Reference https://boardgamegeek.com/wiki/page/BGG_XML_API2

In [16]:
import requests
import xmltodict

In [17]:
# Falling sky rules forum
fs_rules_forum_id = 1542958

In [18]:
# for testing purposes use the BGG XML API2 and see what we get
req = requests.get('https://www.boardgamegeek.com/xmlapi2/forum?id=1542958&page=1')
rules_forum = xmltodict.parse(req.text)

In [19]:
topics = rules_forum['forum']['threads']['thread']

In [20]:
# show the first topic on page 1
topics[0]

OrderedDict([('@id', '1779498'),
             ('@subject', 'No faction eligible for a card'),
             ('@author', 'Rheinlaender'),
             ('@numarticles', '2'),
             ('@postdate', 'Sat, 13 May 2017 03:55:18 +0000'),
             ('@lastpostdate', 'Sat, 13 May 2017 04:27:25 +0000')])

In [21]:
# display the id of the first topic on page 1
topics[0]['@id']

'1779498'

In [36]:
# list all the topics on page 1
for topic in topics[:5]:
    print(topic['@id'], '-', topic['@postdate'][5:16], '-', topic['@author'], '-', topic['@subject'])

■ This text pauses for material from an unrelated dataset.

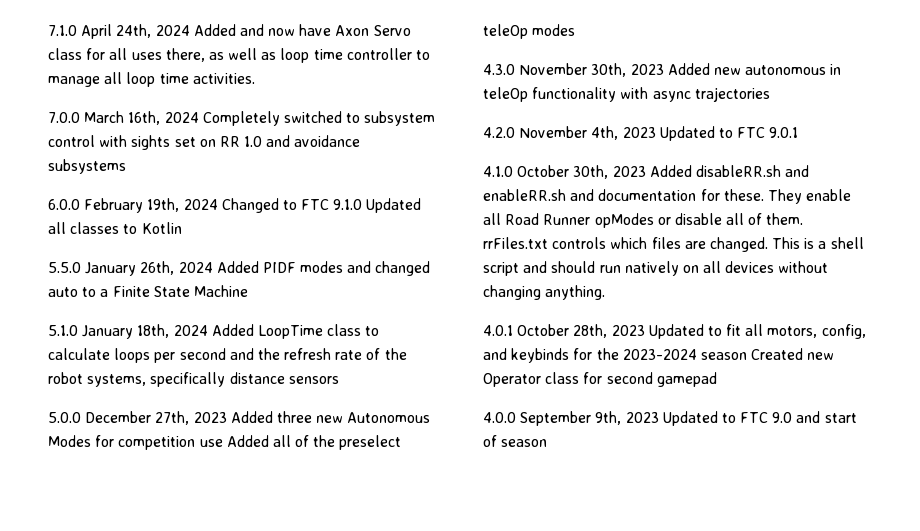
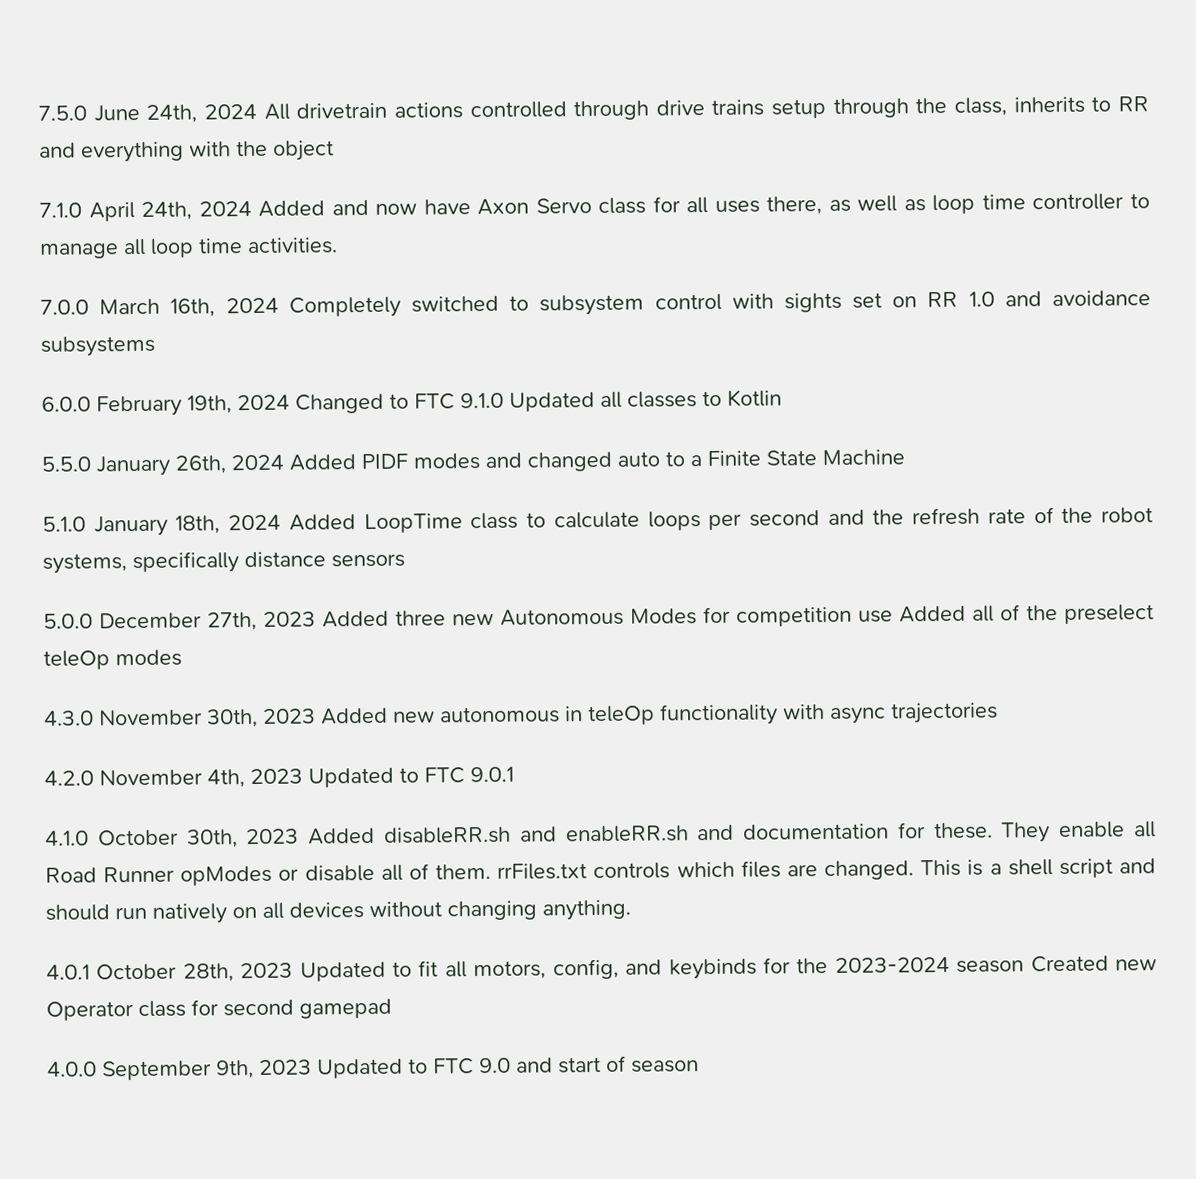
+ 7.5.0 June 24th, 2024 All drivetrain actions controlled through drive trains setup through the class, inherits to RR and everything with the object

1779498 - 13 May 2017 - Rheinlaender - No faction eligible for a card
1776616 - 08 May 2017 - Rheinlaender - Flight of Ambiorix - Averni Bot plays it?
1774999 - 04 May 2017 - marsss - caesar defending and counterattacking
1774924 - 04 May 2017 - Kaede11 - Aedui boii event (NONPLAYER)
1774094 - 03 May 2017 - Kaede11 - How do bots retreat?


In [23]:
# retrieve the data associated with 1692043
req = requests.get('https://www.boardgamegeek.com/xmlapi2/thread?id=1692043')
mythread = xmltodict.parse(req.text)

In [24]:
# the thread is broken down into articles.
# display all the articles from 1692043
mythread['thread']['articles']['article']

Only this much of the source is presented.